The wood muttered now with whisperings and angers. A wall of cloud rolled down from the north on Ealdwood and all deep Caerdale, dimming the sun. A wind sighed in the faces of the Men, so that no torch was set to wood for fear of fire turning back on the hold itself; but axes rang, all the same, that day and the next. The clouds gathered thicker and the winds blew colder, making the Ealdwood dim again and dank. Arafel still managed to smile by night, hearing the harper’s songs. But every stroke of the axes by day made her shudder, and while Fionn slept by snatches, the iron about her heart grew constantly closer. The wound in the Ealdwood grew day by day, and the valley lord was coming: she knew it well.

And at last there remained no rest at all, by day or night.

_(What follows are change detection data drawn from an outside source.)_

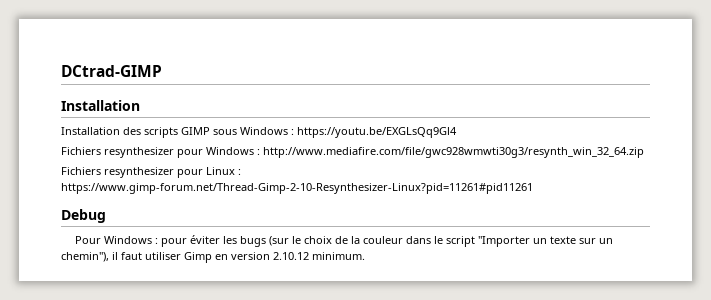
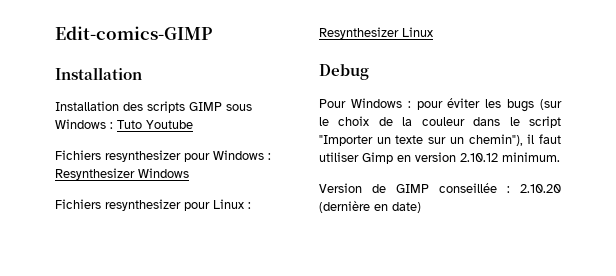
[61,65,162,77] DCtrad-GIMP -> [55,26,212,40] Edit-comics-GIMP
[297,127,457,138] https://youtu.be/EXGLsQq9Gl4 -> [117,120,193,129] Tuto Youtube
[263,147,644,158] http://www.mediafire.com/file/gwc928wmwti30g3/resynth_win_32_64.zip -> [55,168,189,180] Resynthesizer Windows
[61,183,533,194] https://www.gimp-forum.net/Thread-Gimp-2-10-Resynthesizer-Linux?pid=11261#pid11261 -> [319,27,433,39] Resynthesizer Linux
(365, 256) none -> [319,183,561,193] [319,201,421,213] // Version de GIMP conseillée : 2.10.20 (dernière en date)

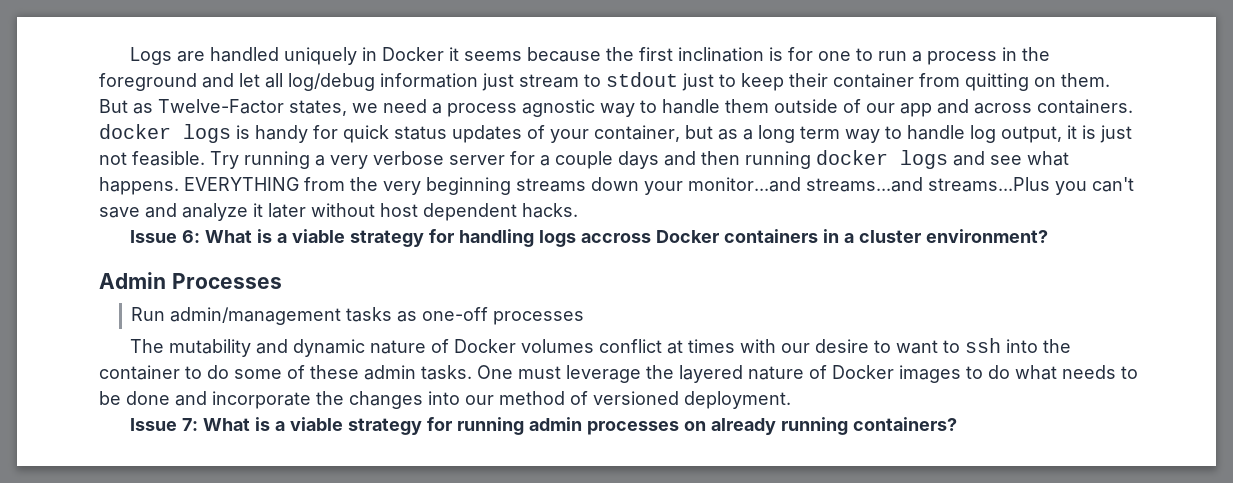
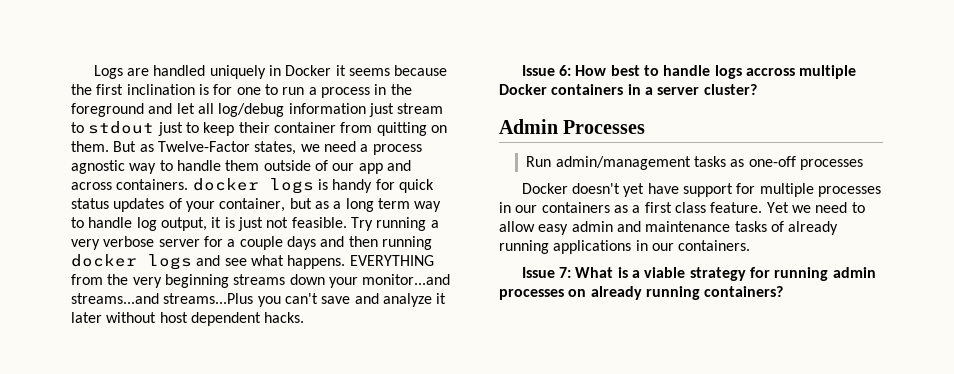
[204,229,534,247] What is a viable strategy for handling -> [575,65,711,76] How best to handle
(651, 238) none -> [799,65,857,79] multiple
[858,229,1048,243] cluster environment? -> [657,84,757,95] server cluster?
[129,338,1071,357] [99,365,1138,383] [99,391,791,409] The mutability and dynamic nature of Docker volumes conflict at times with our desire to want to ssh into the container to do some of these admin tasks. One must leverage the layered nature of Docker images to do what needs to be done and incorporate the changes into our method of versioned deployment. -> [521,183,882,197] [499,202,865,213] [499,221,839,235] [499,240,751,254] Docker doesn't yet have support for multiple processes in our containers as a first class feature. Yet we need to allow easy admin and maintenance tasks of already running applications in our containers.

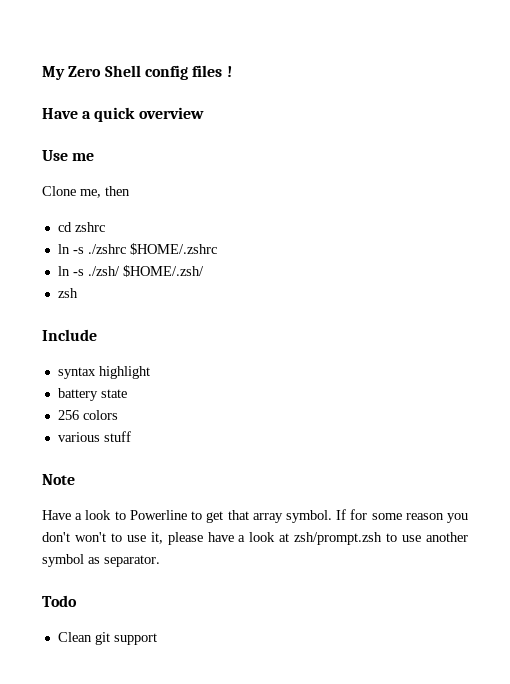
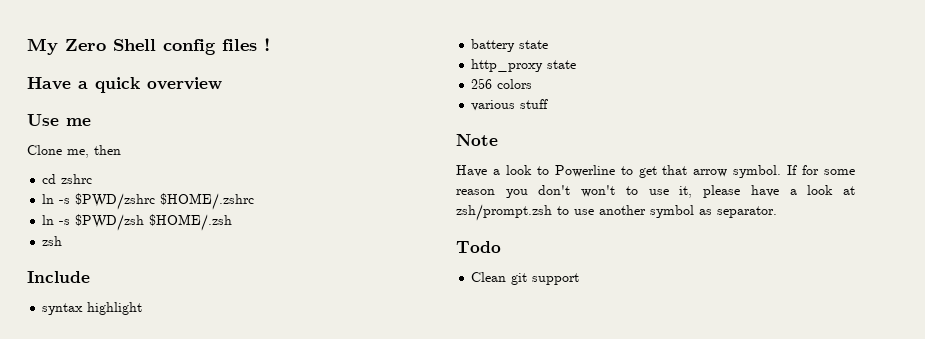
[87,244,126,254] ./zshrc -> [75,193,156,210] $PWD/zshrc
[87,265,204,277] ./zsh/ $HOME/.zsh/ -> [75,214,233,231] $PWD/zsh $HOME/.zsh
(127, 393) none -> [471,59,577,72] // http_proxy state
[252,513,283,523] array -> [693,169,728,177] arrow

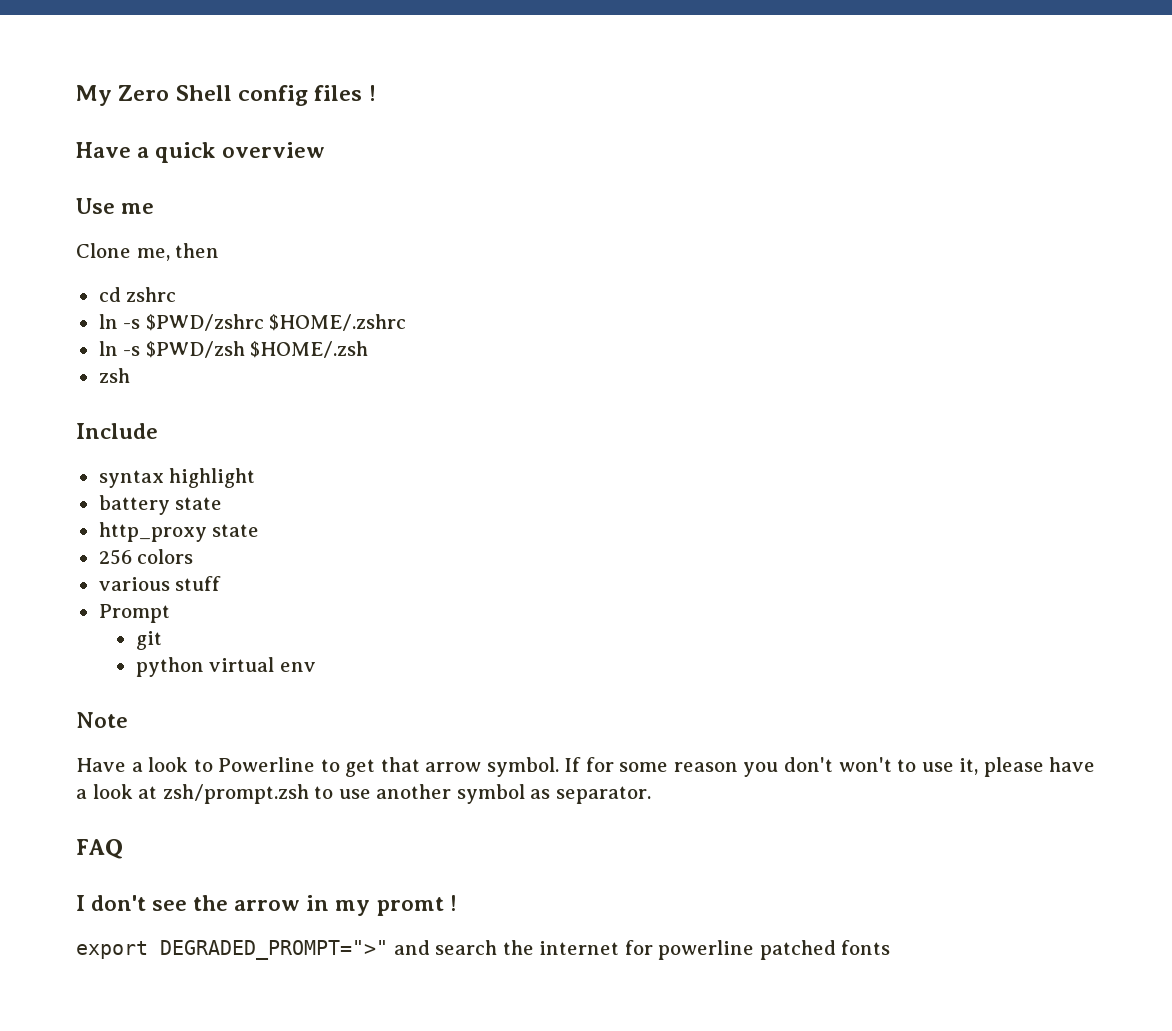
(549, 104) none -> [98,604,170,623] [135,631,162,650] [135,657,316,677] // Prompt // git // python virtual env
[456,241,501,253] [471,272,580,285] Todo // Clean git support -> [76,839,123,859] [76,895,457,916] [76,940,891,960] FAQ // I don't see the arrow in my promt ! // export DEGRADED_PROMPT=">" and search the internet for powerline patched fonts

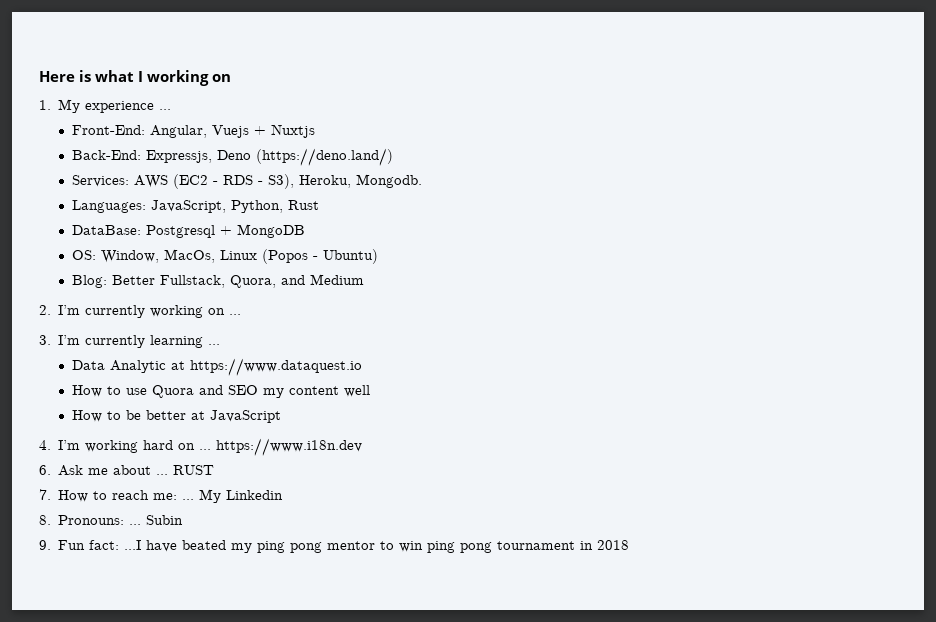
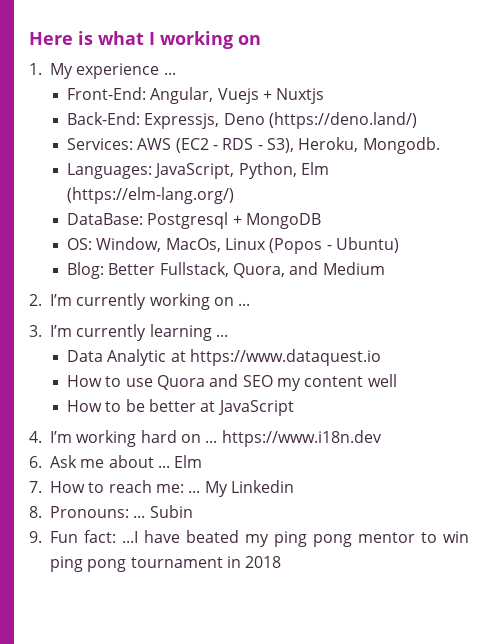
[288,200,320,210] Rust -> [301,162,330,175] [67,187,235,204] Elm (https://elm-lang.org/)
[173,465,215,475] RUST -> [174,455,203,468] Elm

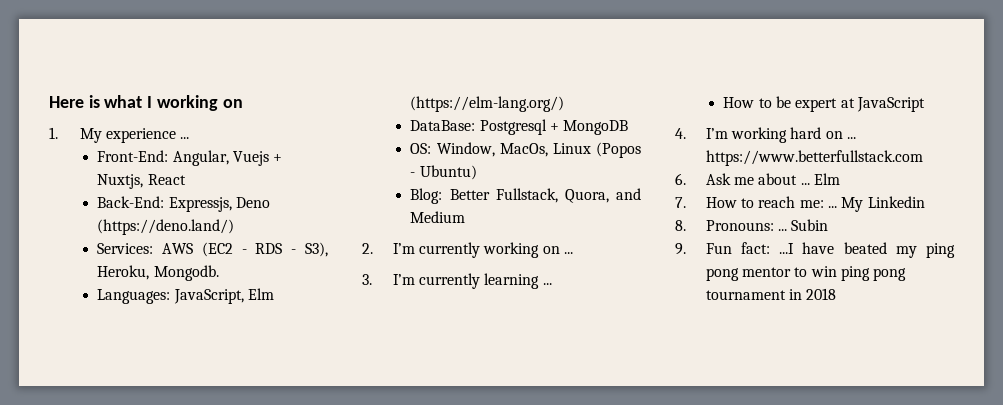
[276,88,325,104] Nuxtjs -> [97,174,186,189] Nuxtjs, React
[238,162,297,179] Python, -> (244, 296) none
[67,349,382,366] [67,374,397,391] // Data Analytic at https://www.dataquest.io // How to use Quora and SEO my content well -> (552, 284) none
[149,399,197,412] better -> [795,98,838,112] expert
[221,430,382,447] https://www.i18n.dev -> [705,150,923,166] https://www.betterfullstack.com

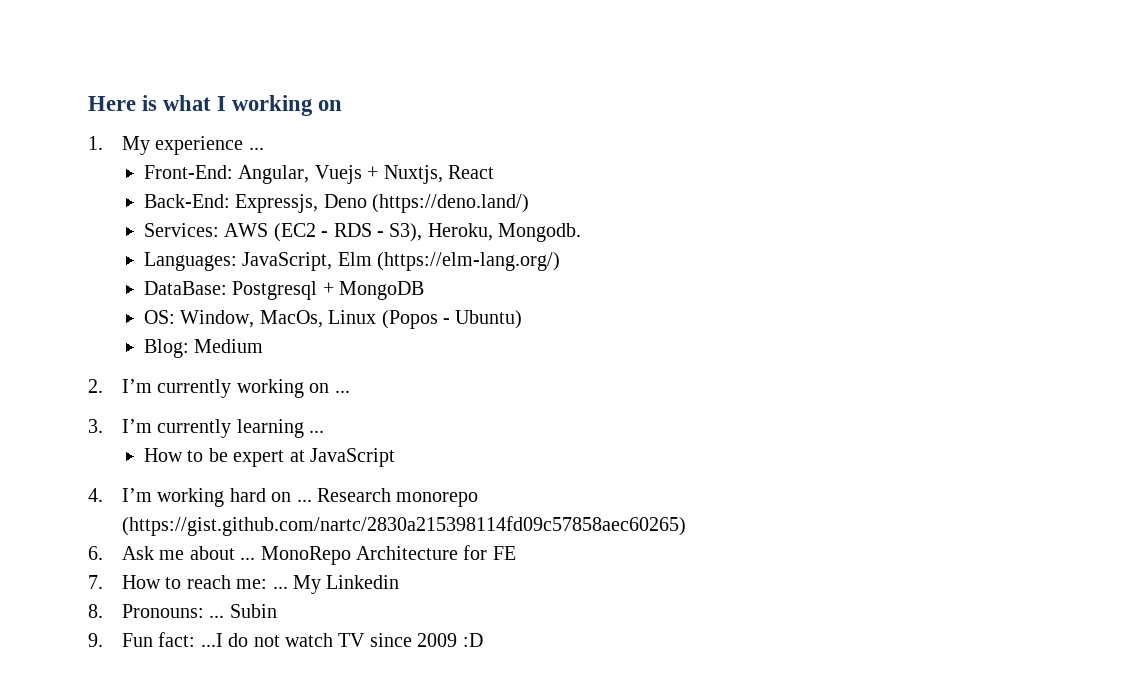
[449,188,641,203] Better Fullstack, Quora, and -> (190, 348) none
[705,150,923,166] https://www.betterfullstack.com -> [317,488,479,507] [122,516,687,536] Research monorepo (https://gist.github.com/nartc/2830a215398114fd09c57858aec60265)
[814,173,841,185] Elm -> [260,545,516,565] MonoRepo Architecture for FE
[802,242,955,258] [705,266,907,281] [705,288,837,300] have beated my ping pong mentor to win ping pong tournament in 2018 -> [228,633,483,647] do not watch TV since 2009 :D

She sat then with her head bowed beneath the clouded moon, and Fionn was powerless to cheer her. He sat and regarded her with deep despair, and reached and touched her hand for comfort.

She said no word to that offering, but rose and invited the harper to walk with her awhile. He did so. And vile things stirred and muttered in the shadow of the thickets and the briers, whispering malice to the winds, so that often Fionn started aside and stared and kept close beside her.

Her strength was fading, first that she could not keep these voices away, and then that she could not keep herself from listening. Ruin,they whispered. All useless.And at last she sank on Fionn’s arm, eased to the cold ground and leaned her head against the bark of a gnarled and dying tree.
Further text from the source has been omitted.